1,通年通水すれば田んぼをやっていない場所でも生物多様性が維持できる。
2,赤土の海への流出を防ぐ貯水池機能を増進できる。
3,洪水等を抑止することになる。
4,地下水の減少を防ぐことになる。
見て歩いた限り、そうした場所はかなり存在していて、五ヘクタールぐらいはアンパル周辺にある。12月1月水が止められる田んぼが普通のようだ。この期間、水を確保できるのかも課題である。田んぼの排水を止めることで天水田にしておくだけでも違うのではないだろうか。
アンパル周辺の田んぼの、水張りの可能性を探る必要がある。ダムからの取水にほとんどの田んぼが成っている。沢水を使えないものかどうか。田んぼからサトウキビなどに転作されている場所。あるいは放棄され荒れ地になっている場所。
自然環境を守る活動はどうしても反対運動になりがちである。出来て困るものが、守るべき場所に出来てくるからである。しかしそうした反対運動は成功してもマイナス要素が減っただけになる。自然環境を豊かにして行く活動を行う必要があるのではないか。
これはあしがら平野での酒匂川グリーンフォーラムの経験の結果、ごみ処分場反対から、あしがら農の会が生まれたようなものである。弱いところには迷惑施設が進出してくる。農地を弱いものにしてはならない。農地が農地として有効利用されていれば、農地転用は起こらない。
農地を守るためには農業経営が出来なければならない。ところが稲作農業は経営が厳しくなっている。よほど機械化に向いているような大型の水田が集積されているのであれば別であるが、条件の良いとまでは言えない水田は経営としては難しくなっている。
こうした条件が十分でない田んぼが維持できるとすれば、市民の自給のためのイネ作りだ。市民が自給する小さな田んぼであれば、農家が使えないような田んぼでも可能である。むしろそうした小さなまとまらない田んぼの方が向いているとも言える。
小さな稲作農業が国際競争力が無いから、止めてもかまわないという政府の政策は間違っている。田んぼの持つ環境貢献や文化的な価値を軽視しすぎである。主食となるお米の生産は、単なる食料を越えた人が豊かに生きるための文化まで含んでいる。

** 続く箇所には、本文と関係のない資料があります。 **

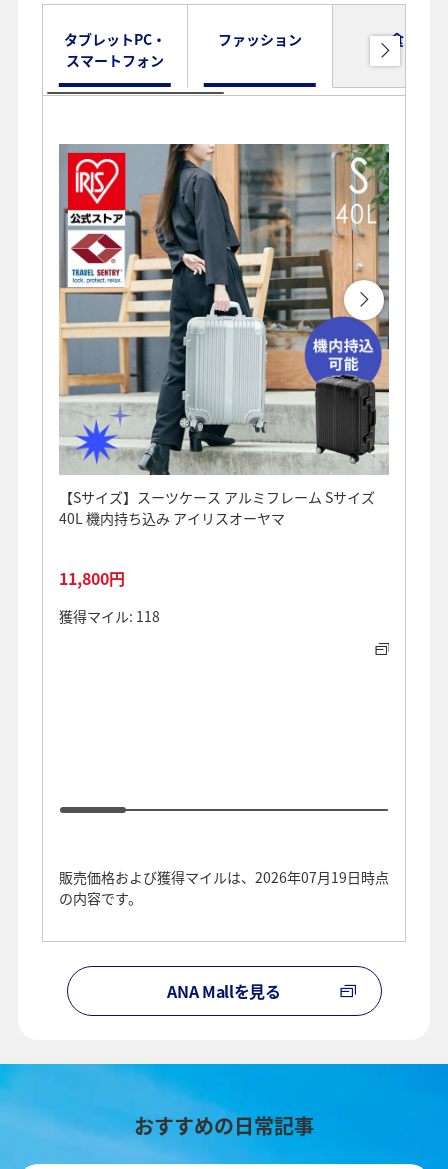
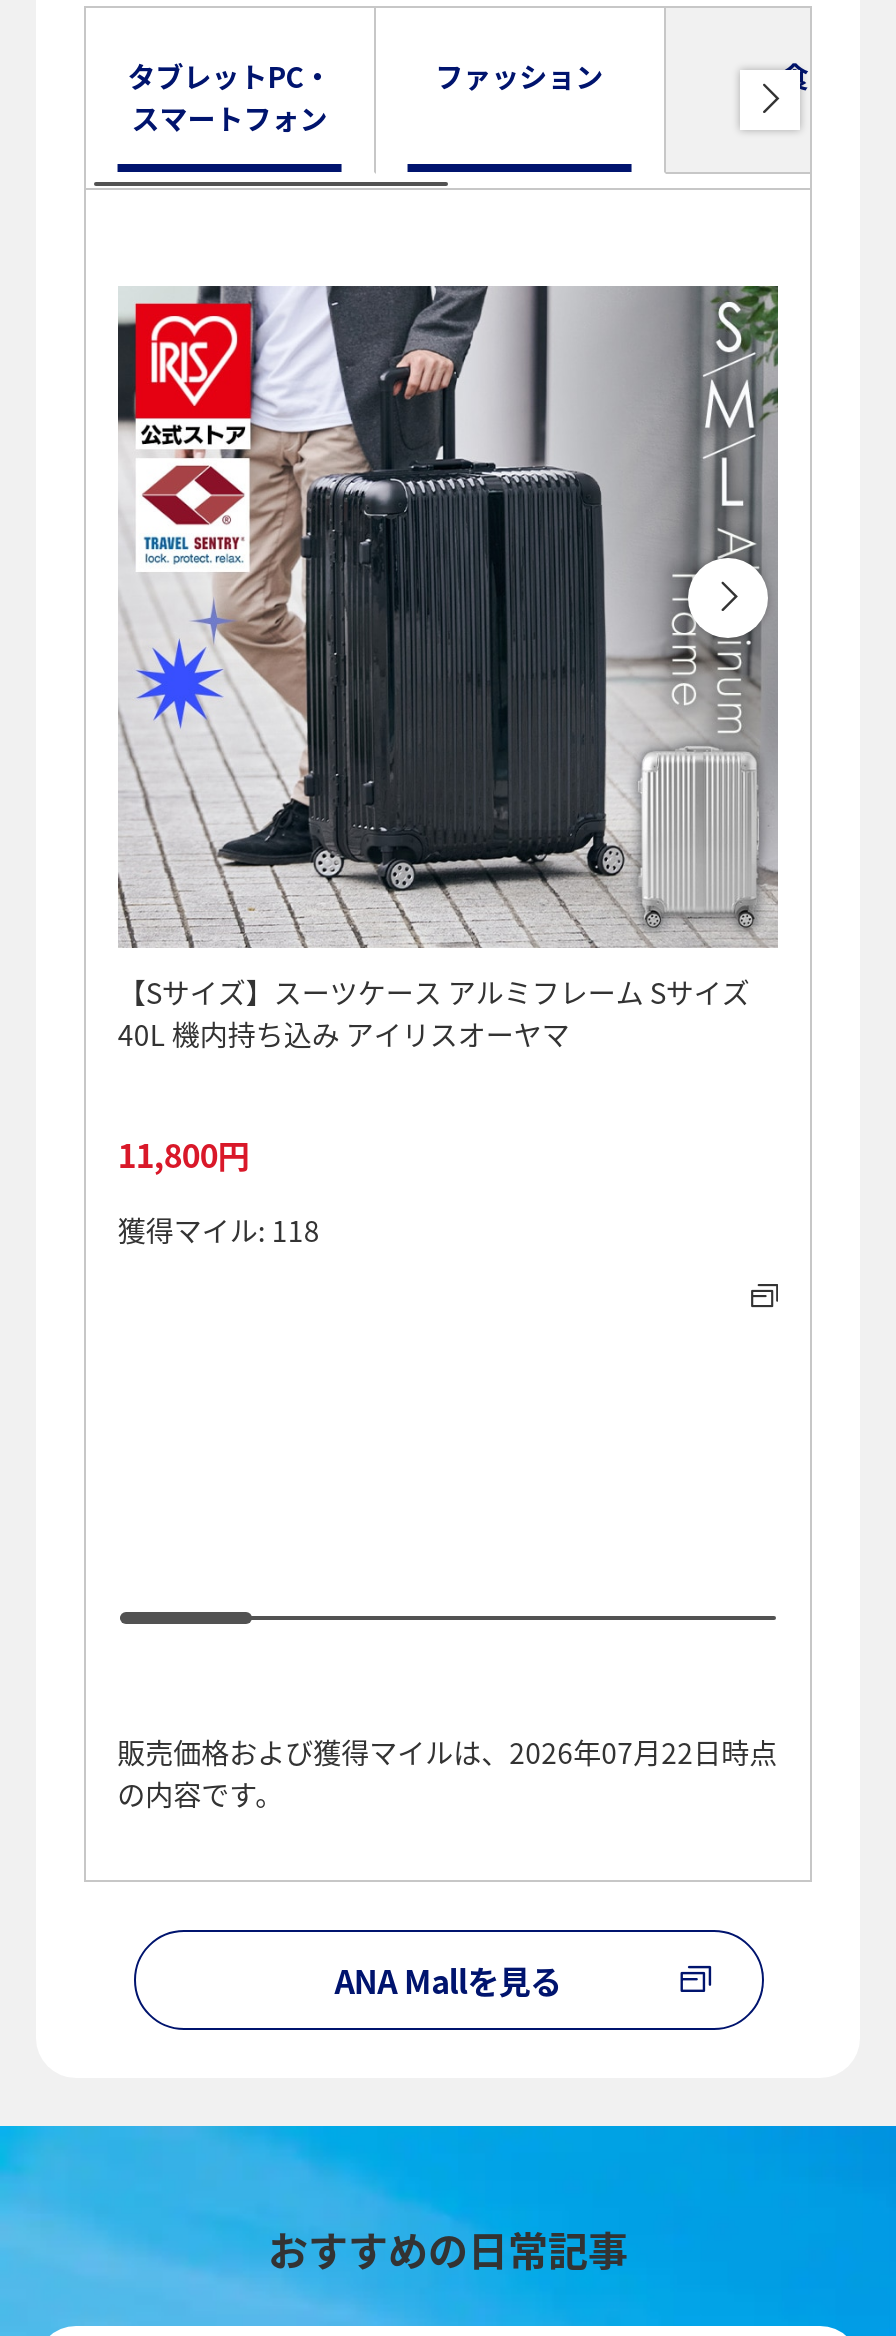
- [image]
+ [image]

- 販売価格および獲得マイルは、2026年07月19日時点
+ 販売価格および獲得マイルは、2026年07月22日時点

地域の文化が失われつつある風潮が強まるなか、石垣島は伝統文化が息づいている。その根底にあるイネ作りの伝統は維持すべき重要な農業である。農家としての経営が難しくなって失われてしまう前に、どうしたら維持することが可能であるかを検討する必要がある。
その方策は多様である。様々な角度からアプローチすべきものだろう。その一つとして、市民参加型のイネ作りがあると思う。自分で食べるものを自分で作る。石垣島にはそうした市民が作る自給のための稲作に向いている田んぼもある事は分かってきた。
やってみたいという人がいることも少し見えてきた。たぶん始めるためにはその繋がりを誰かが作り出す必要があると言うことだろう。その意味で、私に役立てる部分はありそうに見える。もう少し様々な角度からアプローチしてみたい。